╔══
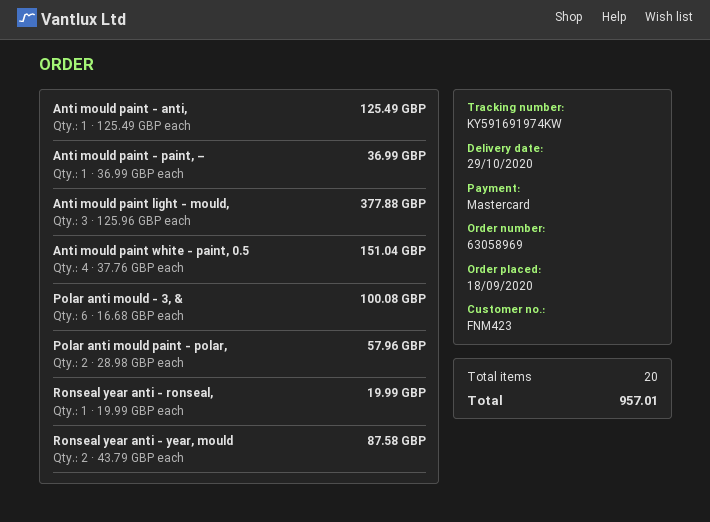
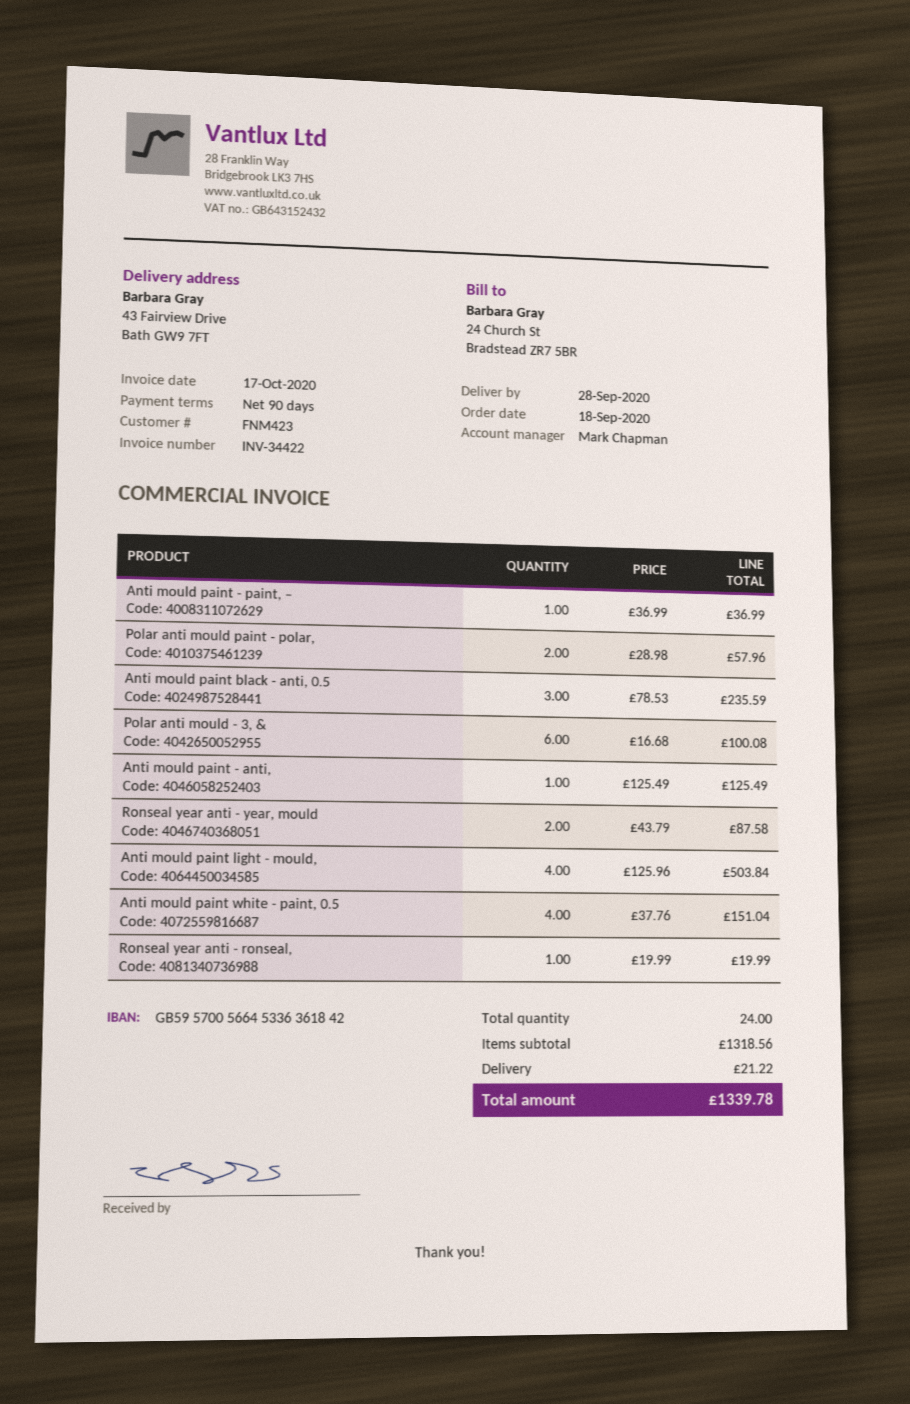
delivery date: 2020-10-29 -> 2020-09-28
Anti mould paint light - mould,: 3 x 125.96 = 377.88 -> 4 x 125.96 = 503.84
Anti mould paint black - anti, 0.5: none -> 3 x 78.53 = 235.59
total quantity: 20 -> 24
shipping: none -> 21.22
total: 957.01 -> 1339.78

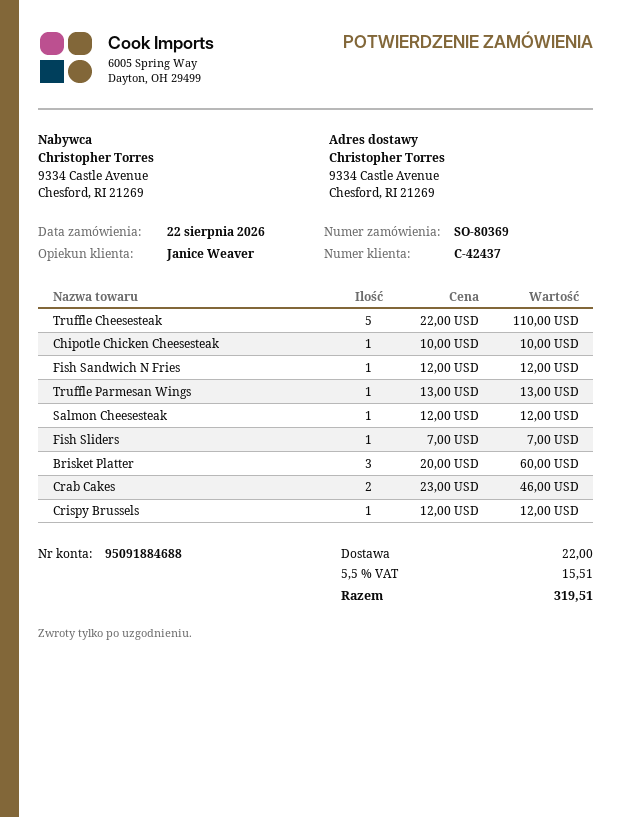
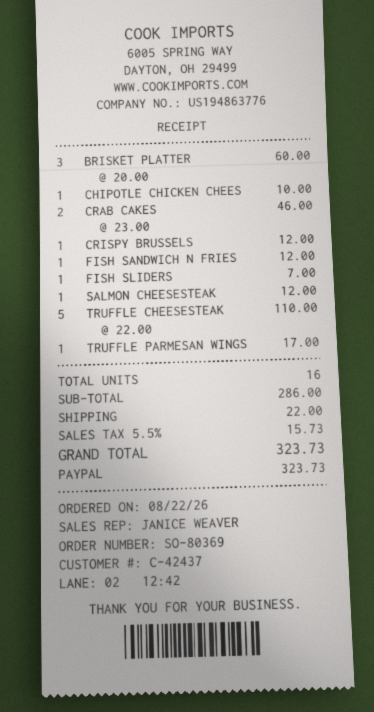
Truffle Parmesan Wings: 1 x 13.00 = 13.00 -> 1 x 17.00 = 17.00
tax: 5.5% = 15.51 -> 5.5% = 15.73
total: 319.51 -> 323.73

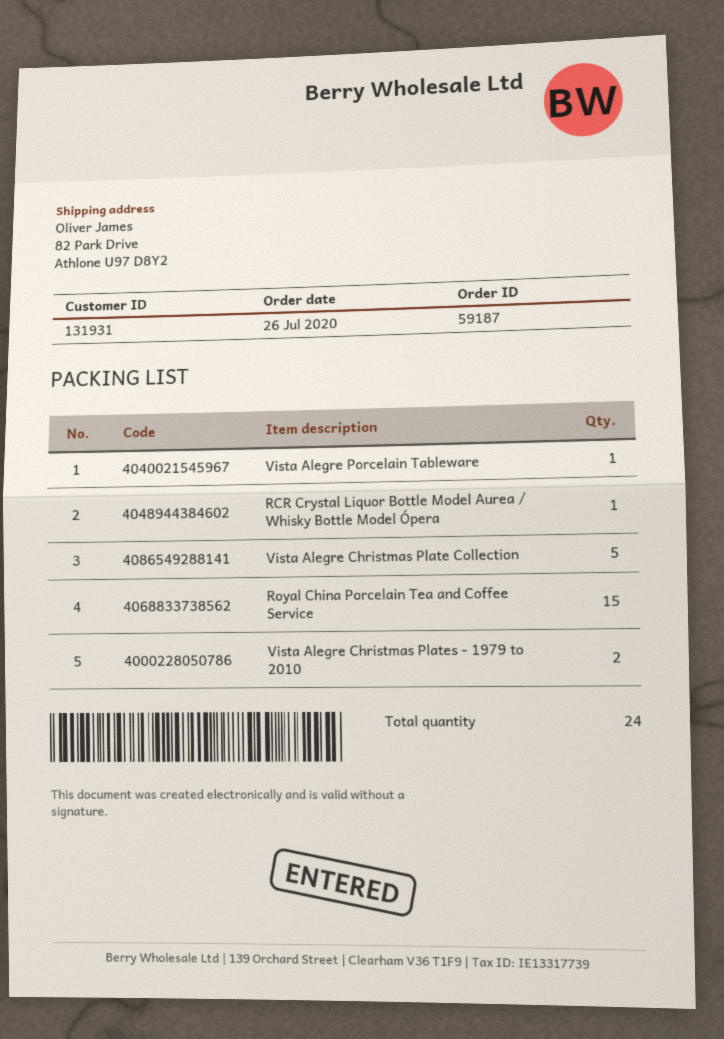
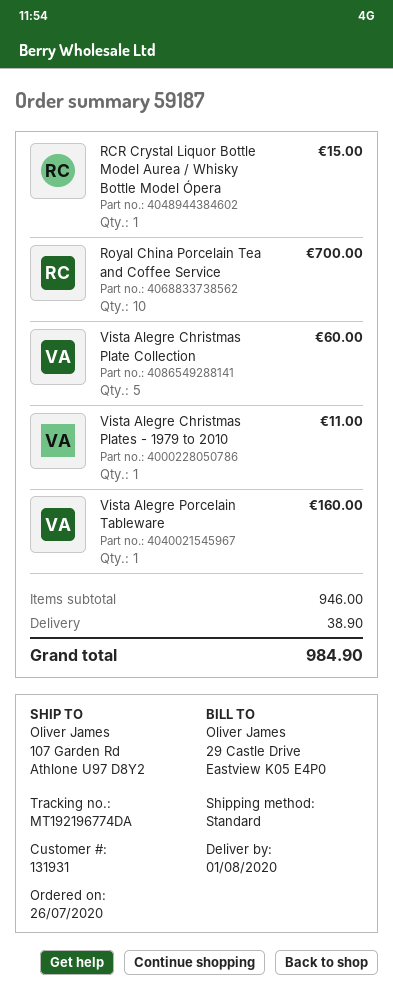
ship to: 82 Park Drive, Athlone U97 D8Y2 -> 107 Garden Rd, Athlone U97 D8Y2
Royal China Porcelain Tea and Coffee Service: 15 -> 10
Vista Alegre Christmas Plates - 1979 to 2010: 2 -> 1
╚══
╔══
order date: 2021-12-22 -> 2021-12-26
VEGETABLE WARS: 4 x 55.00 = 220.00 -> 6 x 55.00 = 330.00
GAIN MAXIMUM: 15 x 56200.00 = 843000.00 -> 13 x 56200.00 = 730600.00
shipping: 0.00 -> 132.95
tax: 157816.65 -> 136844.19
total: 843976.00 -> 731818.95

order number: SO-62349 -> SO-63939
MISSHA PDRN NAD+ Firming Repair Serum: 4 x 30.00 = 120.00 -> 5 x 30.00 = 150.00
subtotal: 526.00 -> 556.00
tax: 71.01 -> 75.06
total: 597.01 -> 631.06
╚══
╔══
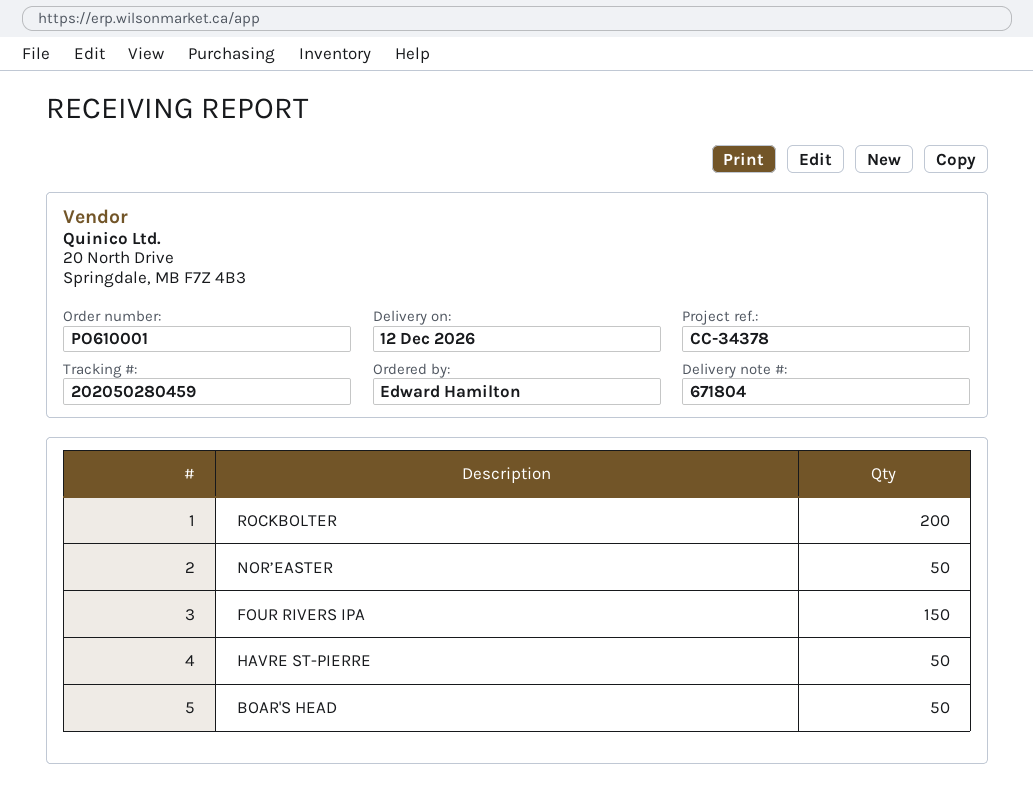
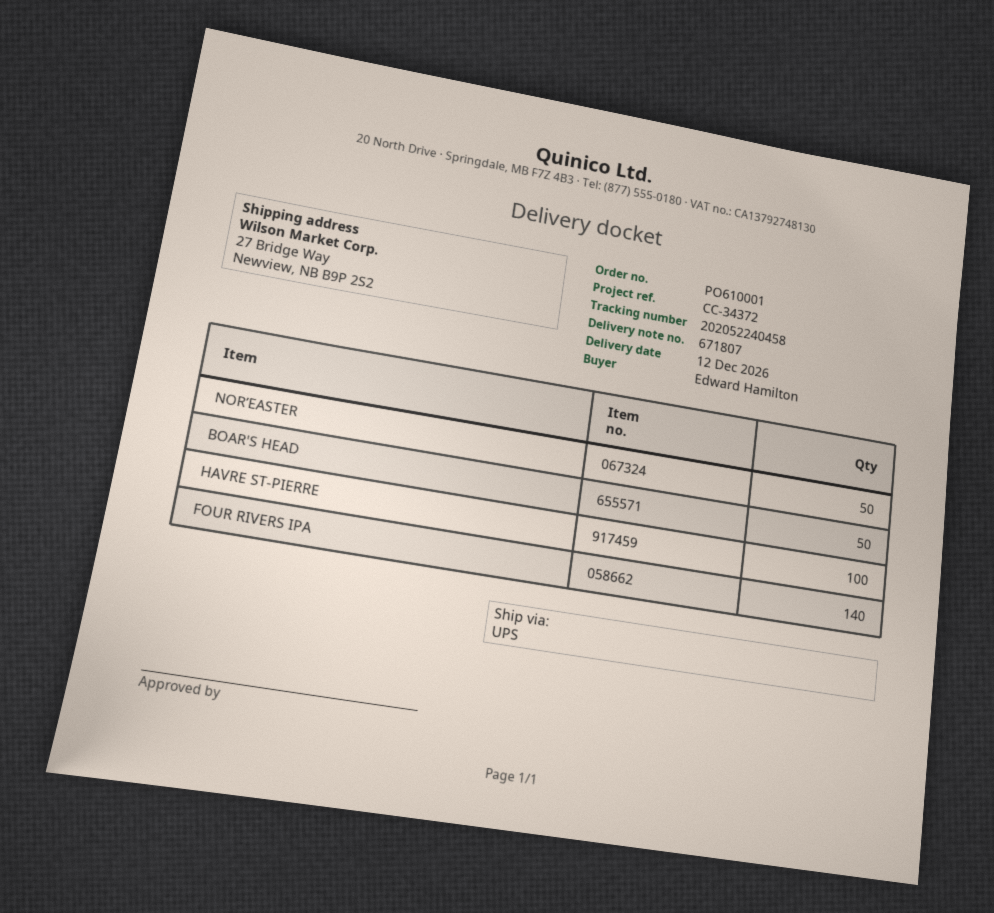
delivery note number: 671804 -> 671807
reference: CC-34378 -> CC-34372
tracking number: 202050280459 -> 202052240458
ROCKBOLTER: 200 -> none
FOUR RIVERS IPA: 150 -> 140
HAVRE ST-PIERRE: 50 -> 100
╚══
-- Directions for this task --
Print again the lines of the entries above that fall between the line holding "tracking number: 202050280459 -> 202052240458" and the line holding "HAVRE ST-PIERRE: 50 -> 100", inclusive, exactly as they stand.

-- Solution below --
tracking number: 202050280459 -> 202052240458
ROCKBOLTER: 200 -> none
FOUR RIVERS IPA: 150 -> 140
HAVRE ST-PIERRE: 50 -> 100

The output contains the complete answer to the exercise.